The Pillars and Aspirations of the Islamic Revolution
A cursory glance at the annals of history reveals the Islamic Revolution’s foundational aim: to rekindle the essence of Islam and infuse society with its sacred values, free from the influences of secular ideologies. This vision sought to liberate a society long ensnared by the dominion of the affluent and powerful. Yet, this lofty ideal was not singular in its focus. Alongside it stood the pursuit of social justice, the quest for freedom, and the aspiration for comprehensive independence—political, economic, cultural, and intellectual. These ambitions, ensconced within the embrace of Islam, found their fullest expression through the revolution, crafting a new societal paradigm.
Chronicle of the Islamic Revolution in Iran
The Historical Course of the Islamic Revolution in Iran
October 8, 1961: Adoption of the Provincial and District Councils Law.
November 29, 1962: Repeal of the Provincial and District Councils Law.
January 9, 1963: Announcement of the White Revolution.
January 22, 1963: Public demonstrations in Tehran.
March 21, 1963: Declaration of national mourning on Nowruz.
March 22, 1963: Attack by the Pahlavi regime on a mourning ceremony at the Fayzieh School.
June 3, 1963: Arrest of Imam Khomeini.
The Ten-Day Dawn
February 1, 1979: Triumphant return of Imam Khomeini to the homeland after years of exile.

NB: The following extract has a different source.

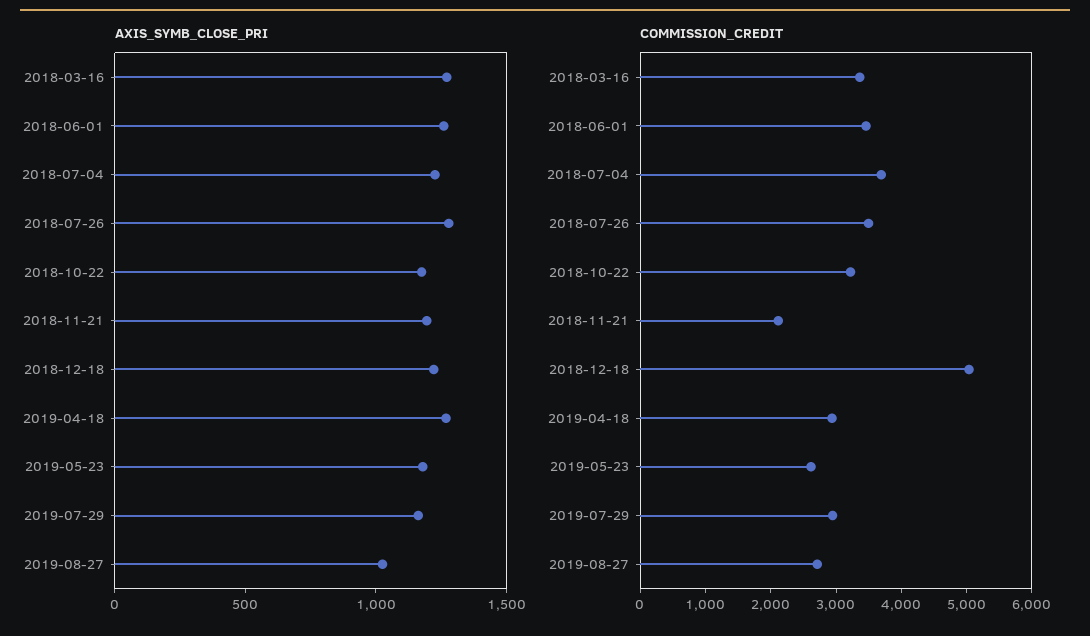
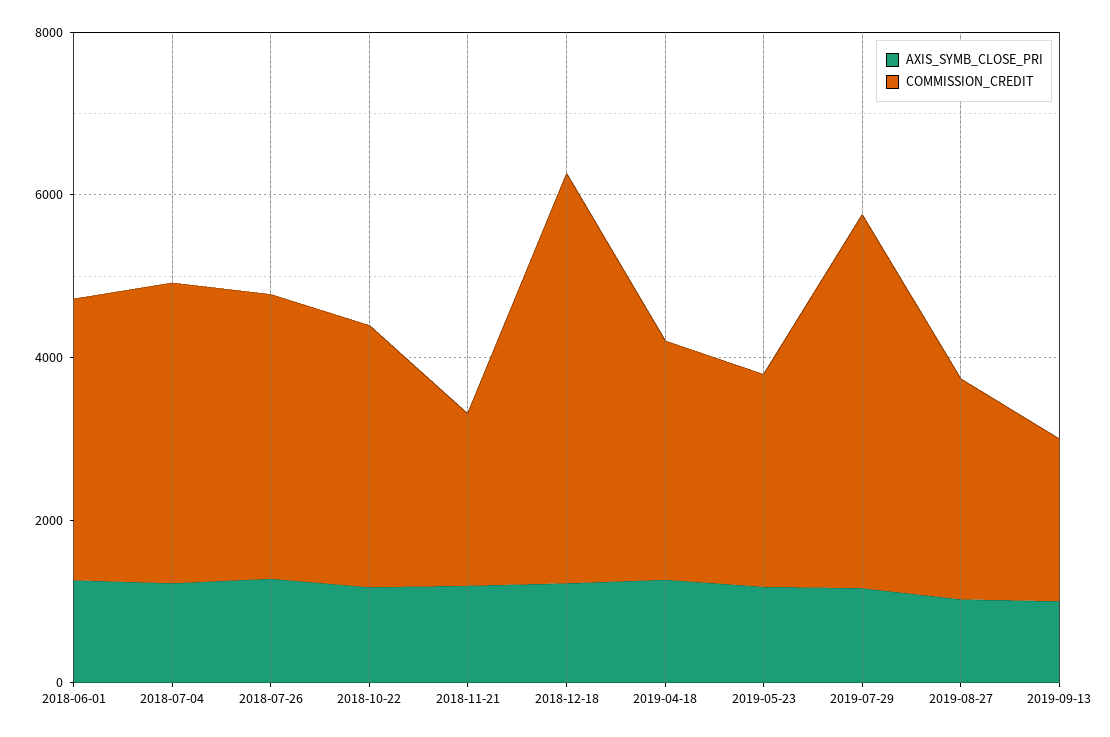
AXIS_SYMB_CLOSE_PRI, 2018-03-16: 1300 -> none
COMMISSION_CREDIT, 2018-03-16: 3400 -> none
COMMISSION_CREDIT, 2019-07-29: 3000 -> 4500
AXIS_SYMB_CLOSE_PRI, 2019-09-13: none -> 1000
COMMISSION_CREDIT, 2019-09-13: none -> 2000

February 2, 1979: Meetings of various groups of people with Imam Khomeini; continuation of severe clashes in cities across the country.
February 3, 1979: Resignation of the Mayor of Tehran and his reappointment by Imam to the same position.

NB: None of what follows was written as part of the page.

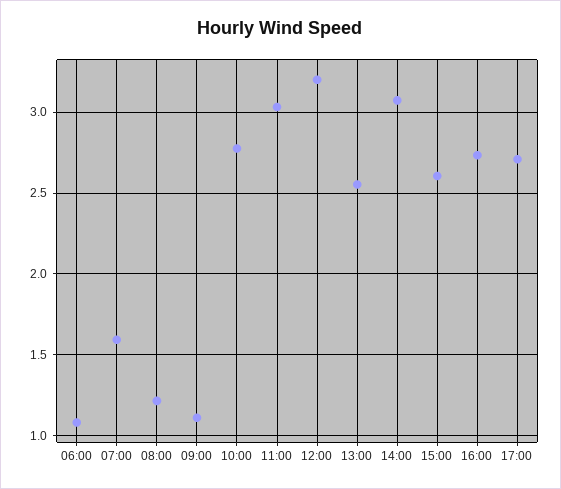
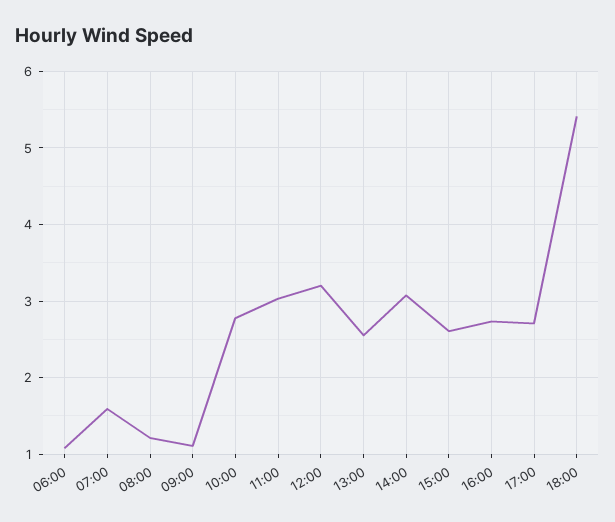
18:00: none -> 5.4

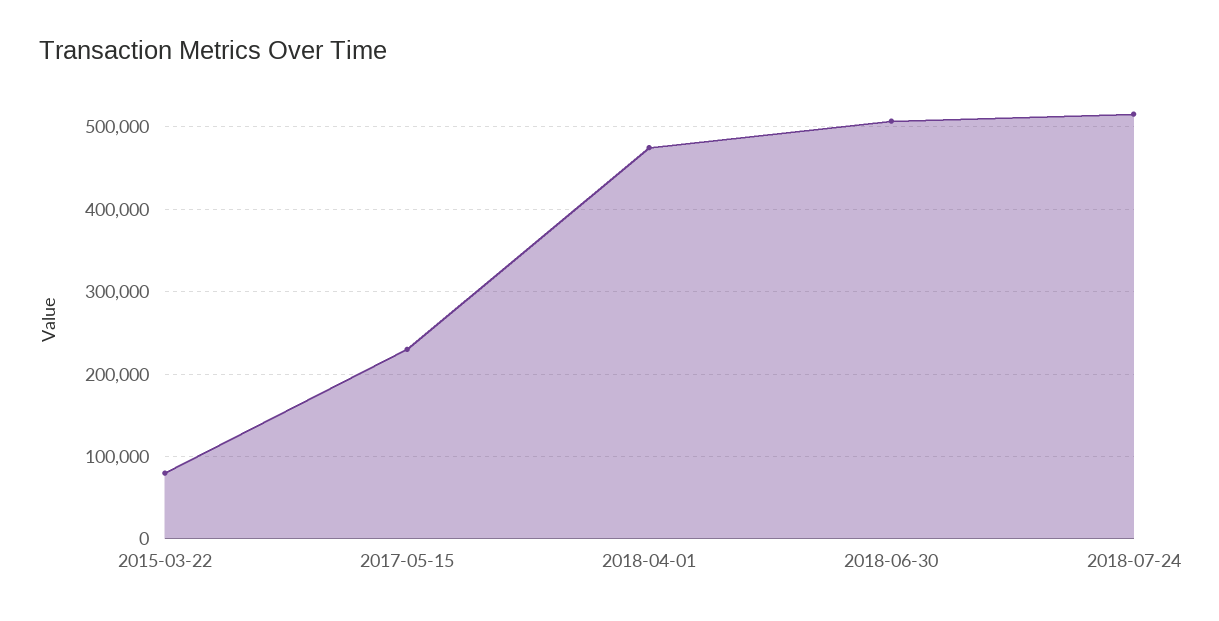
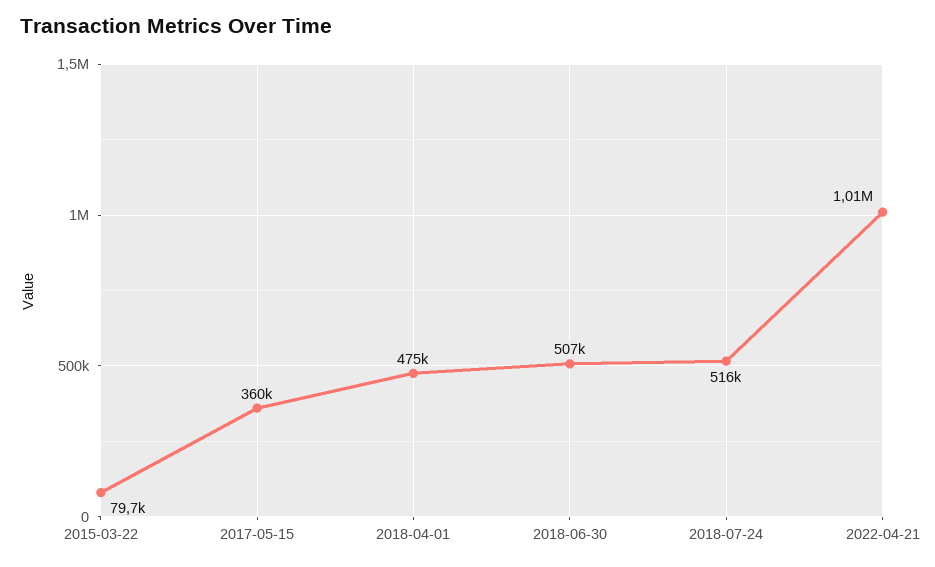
2017-05-15: 230000 -> 360000
2022-04-21: none -> 1010000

February 4, 1979: Strike by the Prime Minister’s office staff; arrest of many ministers and high-ranking government officials for financial corruption and misuse of public funds by the Bakhtiar government. February 5, 1979 : Appointment of Engineer Mehdi Bazargan as the Prime Minister of the provisional government by Imam Khomeini.

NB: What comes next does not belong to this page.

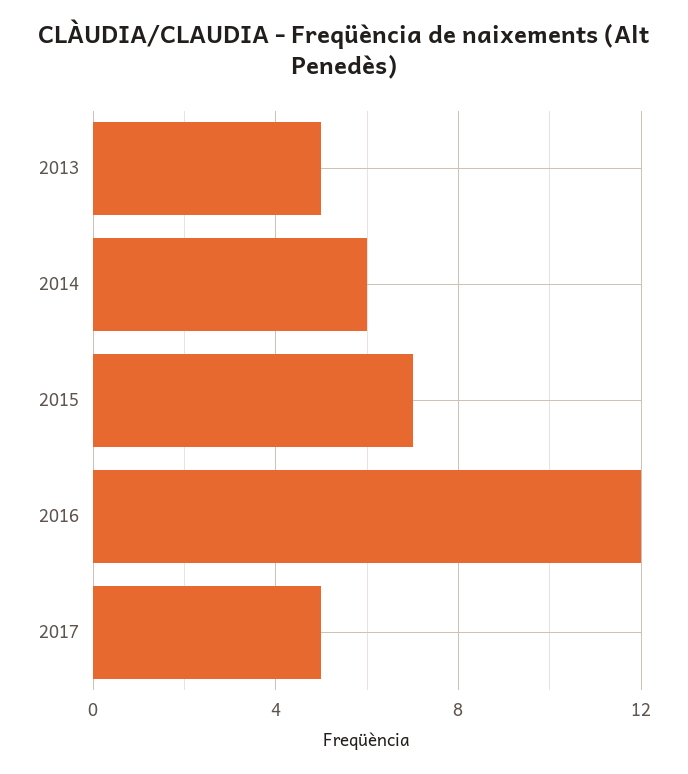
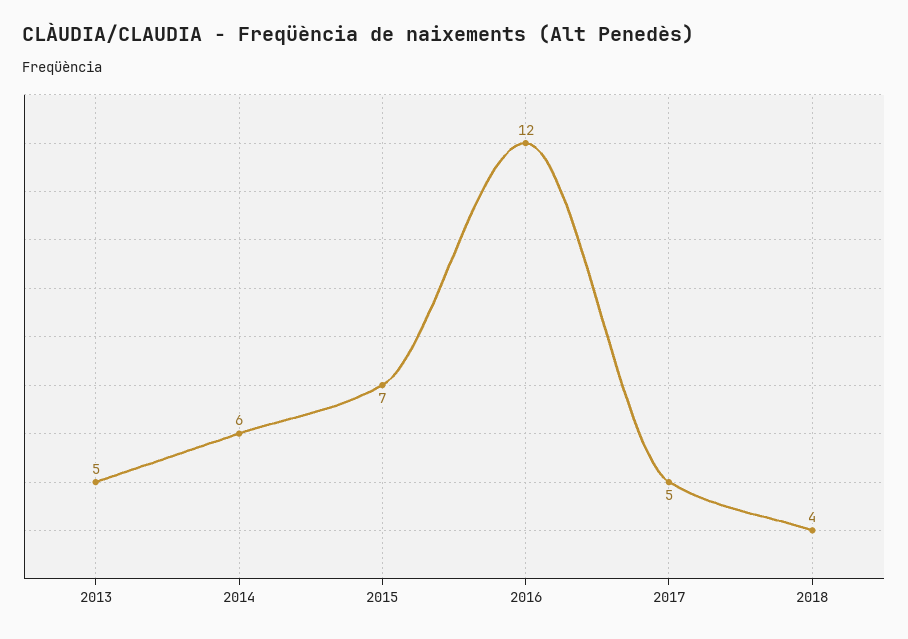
2018: none -> 4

February 6, 1979: Nationwide demonstrations in support of Bazargan; removal of the loyalty oath to the Shah from the military oath-taking ceremony; departure of General Huyser from Iran.
February 7, 1979: Gathering of Bakhtiar supporters in Amjadieh Stadium (Shahid Shiroudi); start of “Revolution Television Channel”.
February 8, 1979: Parade by a large number of air force personnel and staff in front of Imam Khomeini. February 9, 1979: Announcement of policies and duties of the provisional government by Engineer Mehdi Bazargan; severe clashes between air force cadets and students with members of the Immortal Guard.
February 10, 1979:The public’s access to the air force’s arsenal and the intensification of armed clashes between the people and the military; publication of Imam’s fatwa declaring the military’s oath of loyalty to the Shah null and void; curfew announced by the Shah’s army from 4:30 pm; Imam’s decree for people to stay on the streets; joining of the navy and air force with the people.
February 11, 1979: Declaration of the army’s neutrality; the fall of the 2500-year-old monarchy and the victory of the Islamic Revolution in Iran
Factors Behind the Victory of the Islamic Revolution
The first astonishment of the Islamic Revolution was its ideology and the paradigm shift it introduced in the generation of revolutions. The question of why the Islamic Revolution was able to triumph over a formidable regime in a relatively short period largely returns to the nature of its ideology and the essence of the Islamic Revolution itself. This ideology, deeply resonant with the history, culture, and religious teachings of the Iranian people, swiftly filled the streets with masses, engulfing the entire country and stripping the Pahlavi regime and its foreign backers of any ability to resist. The ideology, essence, and leadership of any revolution have a clear impact on the conditions and events following the revolution. The rapid drafting of the country’s constitution and the establishment of the new system based on the role of the people, which brought about the necessary stability and balance, were undoubtedly the results of the Islamic ideology of the revolution and the leadership of Imam Khomeini.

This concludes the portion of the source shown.